Treasurer Hugh Garside calculated the forecast, which was unanimously approved by the school board at its Oct. 25 meeting, based on a number of factors. Those include a 10 percent cut in state funds (an estimated $9-million in fiscal year 2012) and base staff salary increases of 2 percent a year each fiscal year from 2012 through 2015. Those increases would raise expenditures in the district from $5-million to $6-million a year.

Garside also told the board that full collection of the 7.4-mill operating levy, approved in November 2009, begins next year and will bring in an estimated $18.5-million annually.

"What I am happy to say, even with changes seen in state funding, we are able to keep our promise to the community and stay off the ballot through fiscal 2013," Garside said.

He said after the meeting it's likely the district would seek an operating levy in November 2013.

A major concern is state funding cuts, Garside said during the meeting. The district currently receives just under $90-million a year from the state. Because of a projected $8-billion deficit in the state's new two-year budget next year, school districts are bracing for significant cutbacks. Most districts anticipate up to 10 percent in cuts, Garside said, although some have projected as high as 30 percent. It's also possible smaller cuts would be made.

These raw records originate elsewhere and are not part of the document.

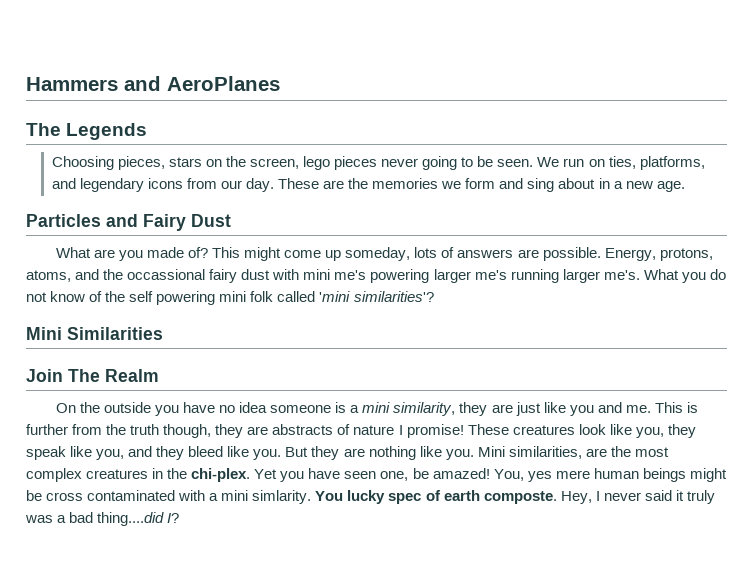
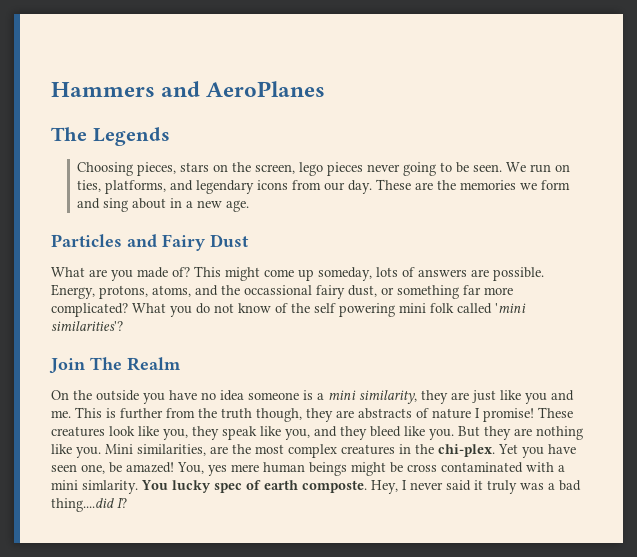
- Energy, protons, atoms, and the occassional fairy dust with mini me's powering larger me's running larger me's.
+ Energy, protons, atoms, and the occassional fairy dust, or something far more complicated?
- Mini Similarities

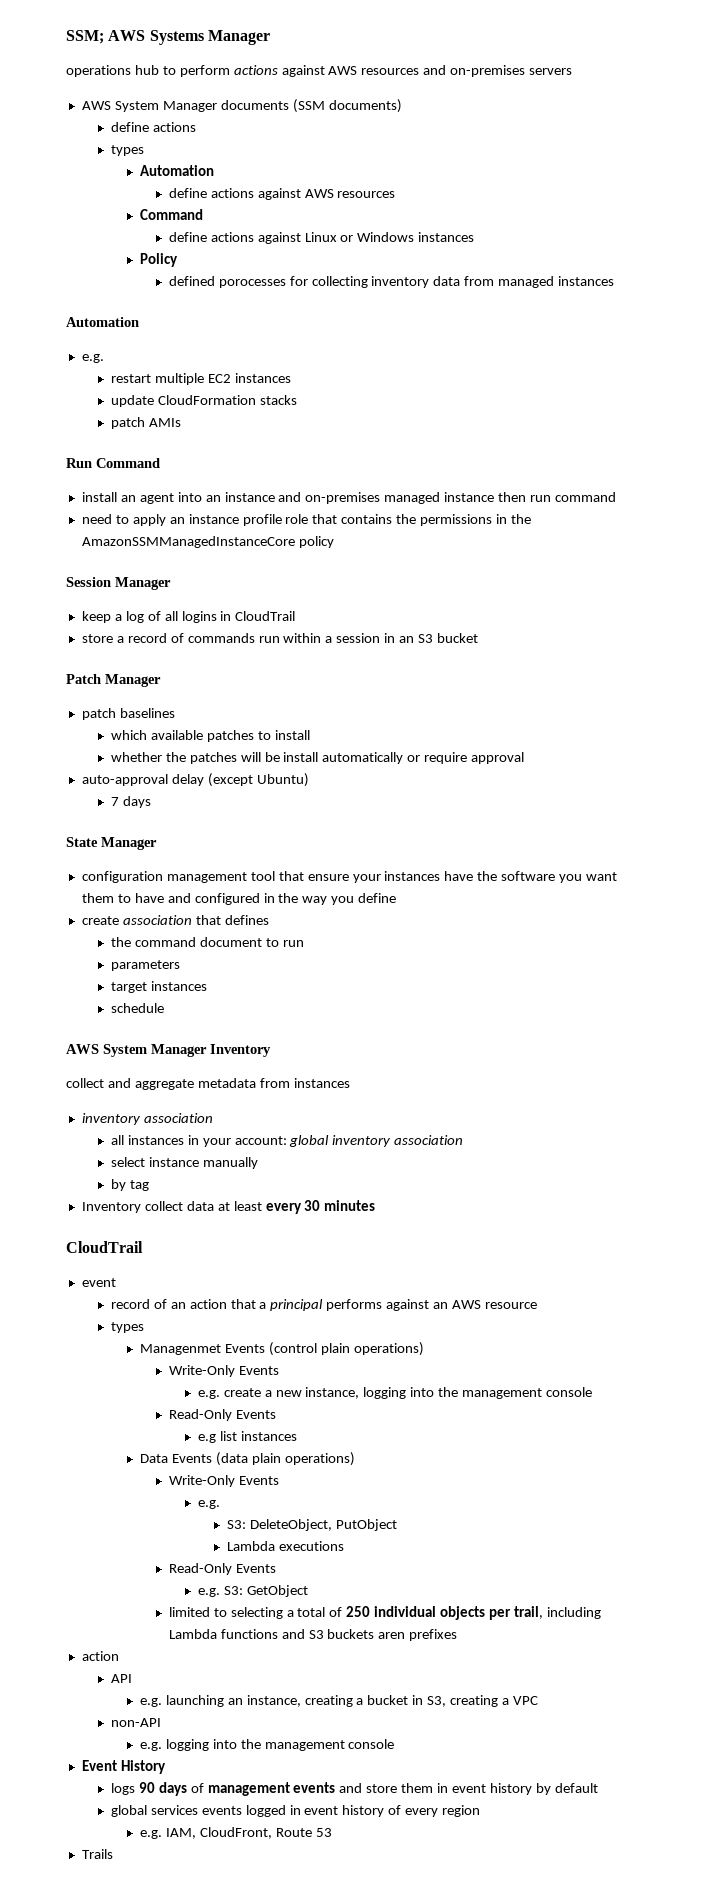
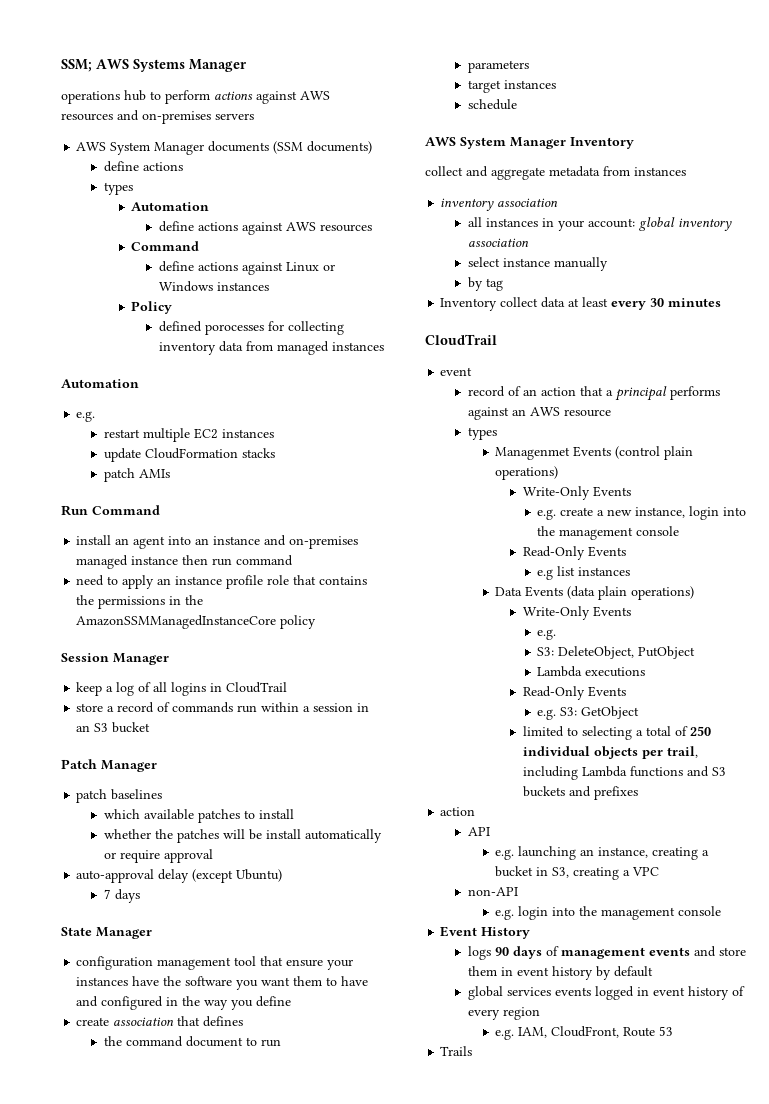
- e.g. create a new instance, logging into the management console
+ e.g. create a new instance, login into the management console
- limited to selecting a total of 250 individual objects per trail, including Lambda functions and S3 buckets aren prefixes
+ limited to selecting a total of 250 individual objects per trail, including Lambda functions and S3 buckets and prefixes
- e.g. logging into the management console
+ e.g. login into the management console

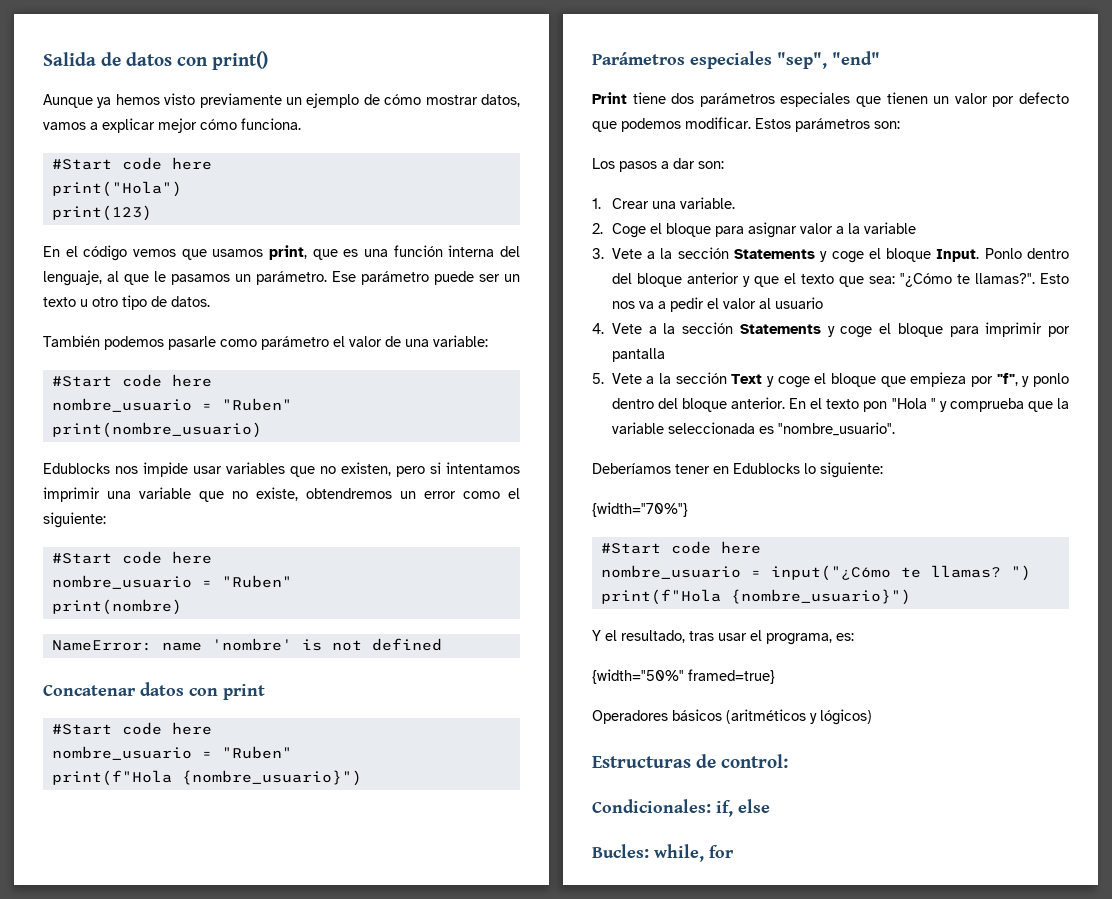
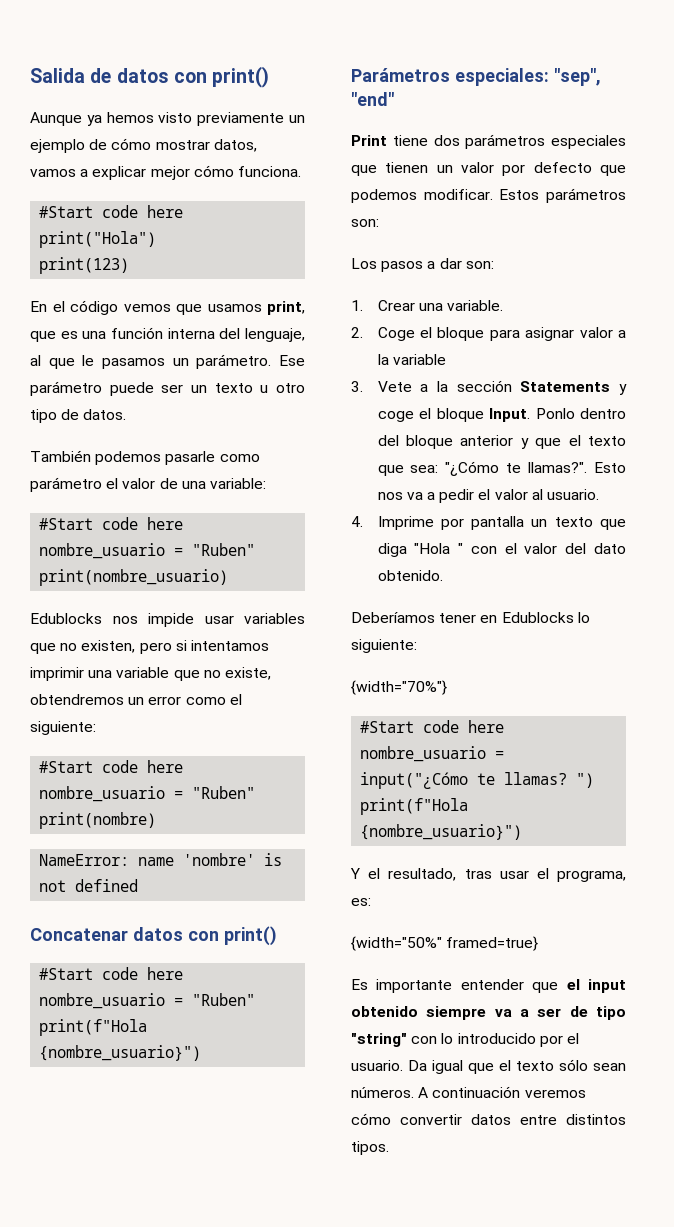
- Concatenar datos con print
+ Concatenar datos con print()
- Parámetros especiales "sep", "end"
+ Parámetros especiales: "sep", "end"
- Esto nos va a pedir el valor al usuario
+ Esto nos va a pedir el valor al usuario.
- 4. Vete a la sección Statements y coge el bloque para imprimir por pantalla
- 5. Vete a la sección Text y coge el bloque que empieza por "f", y ponlo dentro del bloque anterior. En el texto pon "Hola " y comprueba que la variable seleccionada es "nombre_usuario".
+ 4. Imprime por pantalla un texto que diga "Hola " con el valor del dato obtenido.
- Operadores básicos (aritméticos y lógicos)
- Estructuras de control:
- Condicionales: if, else
- Bucles: while, for
+ Es importante entender que el input obtenido siempre va a ser de tipo "string" con lo introducido por el usuario. Da igual que el texto sólo sean números. A continuación veremos cómo convertir datos entre distintos tipos.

"Anything less than the 10 percent projected would be helpful," he said. "I'm not optimistic about the state budget."

Board members asked few questions about the forecast, which Garside said is only a planning tool.

Projections for fiscal 2011 show total revenue of nearly $210-million and total expenditures of nearly $198-million. Fiscal year 2012 would start with a cash carryover of about $43-million, according to the forecast. Without new money, expenditures would outstrip revenue by just over $52-million by fiscal year 2015, the forecast shows.

Wise told the board district officials will come back to the board if necessary to adjust the financial forecast.

Also at the meeting, the board was told that an estimated $5-million would be spent on permanent improvements to schools and on other needs, such as asphalt repairs, during the next five years. That amounts to about $1-million a year taken from the district's permanent improvement levy.

Another $5.8-million in necessary work also is needed during that time, but would have to be funded through another source, such as the general fund, Wise and other school officials told the board. The money for permanent improvements is separate from the $6.5-million in unvoted bonds that South-Western hopes to be approved by the state to use for energy-conservation efforts in the district.